• **What is expected**:
Lines below that hold the word "html" must be copied in full.
========================================
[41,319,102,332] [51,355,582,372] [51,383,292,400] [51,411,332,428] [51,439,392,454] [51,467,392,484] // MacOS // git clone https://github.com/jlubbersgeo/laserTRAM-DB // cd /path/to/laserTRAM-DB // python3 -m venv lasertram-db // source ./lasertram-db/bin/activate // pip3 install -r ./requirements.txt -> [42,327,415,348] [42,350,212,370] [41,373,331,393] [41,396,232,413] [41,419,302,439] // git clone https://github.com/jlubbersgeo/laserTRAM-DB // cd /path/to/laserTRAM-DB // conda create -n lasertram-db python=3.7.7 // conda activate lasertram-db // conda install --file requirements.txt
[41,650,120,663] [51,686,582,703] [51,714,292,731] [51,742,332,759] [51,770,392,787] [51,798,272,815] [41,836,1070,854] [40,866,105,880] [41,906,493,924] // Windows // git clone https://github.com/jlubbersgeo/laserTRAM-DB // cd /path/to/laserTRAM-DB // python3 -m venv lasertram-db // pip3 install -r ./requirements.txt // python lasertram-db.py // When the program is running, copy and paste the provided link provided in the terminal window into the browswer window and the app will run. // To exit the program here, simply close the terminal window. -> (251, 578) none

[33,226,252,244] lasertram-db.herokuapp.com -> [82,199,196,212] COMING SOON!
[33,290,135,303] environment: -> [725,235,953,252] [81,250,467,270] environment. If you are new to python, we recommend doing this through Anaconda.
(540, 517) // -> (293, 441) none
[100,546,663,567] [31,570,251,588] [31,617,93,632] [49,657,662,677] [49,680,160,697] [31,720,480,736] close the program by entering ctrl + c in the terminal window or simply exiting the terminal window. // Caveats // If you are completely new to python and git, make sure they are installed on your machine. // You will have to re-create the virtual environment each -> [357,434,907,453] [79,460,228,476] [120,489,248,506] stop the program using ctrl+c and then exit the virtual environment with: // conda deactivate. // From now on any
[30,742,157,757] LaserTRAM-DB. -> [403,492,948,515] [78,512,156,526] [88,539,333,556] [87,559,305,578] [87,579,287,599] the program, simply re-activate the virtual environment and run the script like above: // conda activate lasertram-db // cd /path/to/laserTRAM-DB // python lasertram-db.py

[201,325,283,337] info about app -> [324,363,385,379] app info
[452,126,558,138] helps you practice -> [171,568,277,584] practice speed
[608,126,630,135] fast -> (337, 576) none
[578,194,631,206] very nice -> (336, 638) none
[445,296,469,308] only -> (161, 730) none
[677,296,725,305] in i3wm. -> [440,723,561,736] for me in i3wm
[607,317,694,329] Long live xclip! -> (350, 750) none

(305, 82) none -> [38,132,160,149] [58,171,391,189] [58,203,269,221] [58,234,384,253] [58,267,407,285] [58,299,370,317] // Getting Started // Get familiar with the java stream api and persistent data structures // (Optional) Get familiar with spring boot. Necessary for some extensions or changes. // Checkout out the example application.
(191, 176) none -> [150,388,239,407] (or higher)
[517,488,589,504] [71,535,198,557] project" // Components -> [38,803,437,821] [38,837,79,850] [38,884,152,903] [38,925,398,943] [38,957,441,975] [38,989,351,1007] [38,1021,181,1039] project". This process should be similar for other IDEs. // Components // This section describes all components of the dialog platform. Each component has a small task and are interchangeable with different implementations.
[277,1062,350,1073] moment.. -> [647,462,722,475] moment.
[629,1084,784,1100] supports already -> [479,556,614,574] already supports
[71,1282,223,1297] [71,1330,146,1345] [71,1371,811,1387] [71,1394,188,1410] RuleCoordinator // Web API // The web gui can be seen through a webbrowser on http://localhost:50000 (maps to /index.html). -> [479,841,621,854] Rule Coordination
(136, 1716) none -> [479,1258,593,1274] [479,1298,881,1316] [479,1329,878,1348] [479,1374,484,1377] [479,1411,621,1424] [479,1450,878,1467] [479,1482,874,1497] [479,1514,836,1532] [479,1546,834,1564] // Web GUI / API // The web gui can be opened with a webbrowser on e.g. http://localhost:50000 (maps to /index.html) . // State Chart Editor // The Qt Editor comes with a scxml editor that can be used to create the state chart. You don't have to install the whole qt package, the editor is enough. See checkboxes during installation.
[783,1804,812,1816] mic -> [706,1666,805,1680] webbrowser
========================================
• **Exercise output**:
[71,1282,223,1297] [71,1330,146,1345] [71,1371,811,1387] [71,1394,188,1410] RuleCoordinator // Web API // The web gui can be seen through a webbrowser on http://localhost:50000 (maps to /index.html). -> [479,841,621,854] Rule Coordination
(136, 1716) none -> [479,1258,593,1274] [479,1298,881,1316] [479,1329,878,1348] [479,1374,484,1377] [479,1411,621,1424] [479,1450,878,1467] [479,1482,874,1497] [479,1514,836,1532] [479,1546,834,1564] // Web GUI / API // The web gui can be opened with a webbrowser on e.g. http://localhost:50000 (maps to /index.html) . // State Chart Editor // The Qt Editor comes with a scxml editor that can be used to create the state chart. You don't have to install the whole qt package, the editor is enough. See checkboxes during installation.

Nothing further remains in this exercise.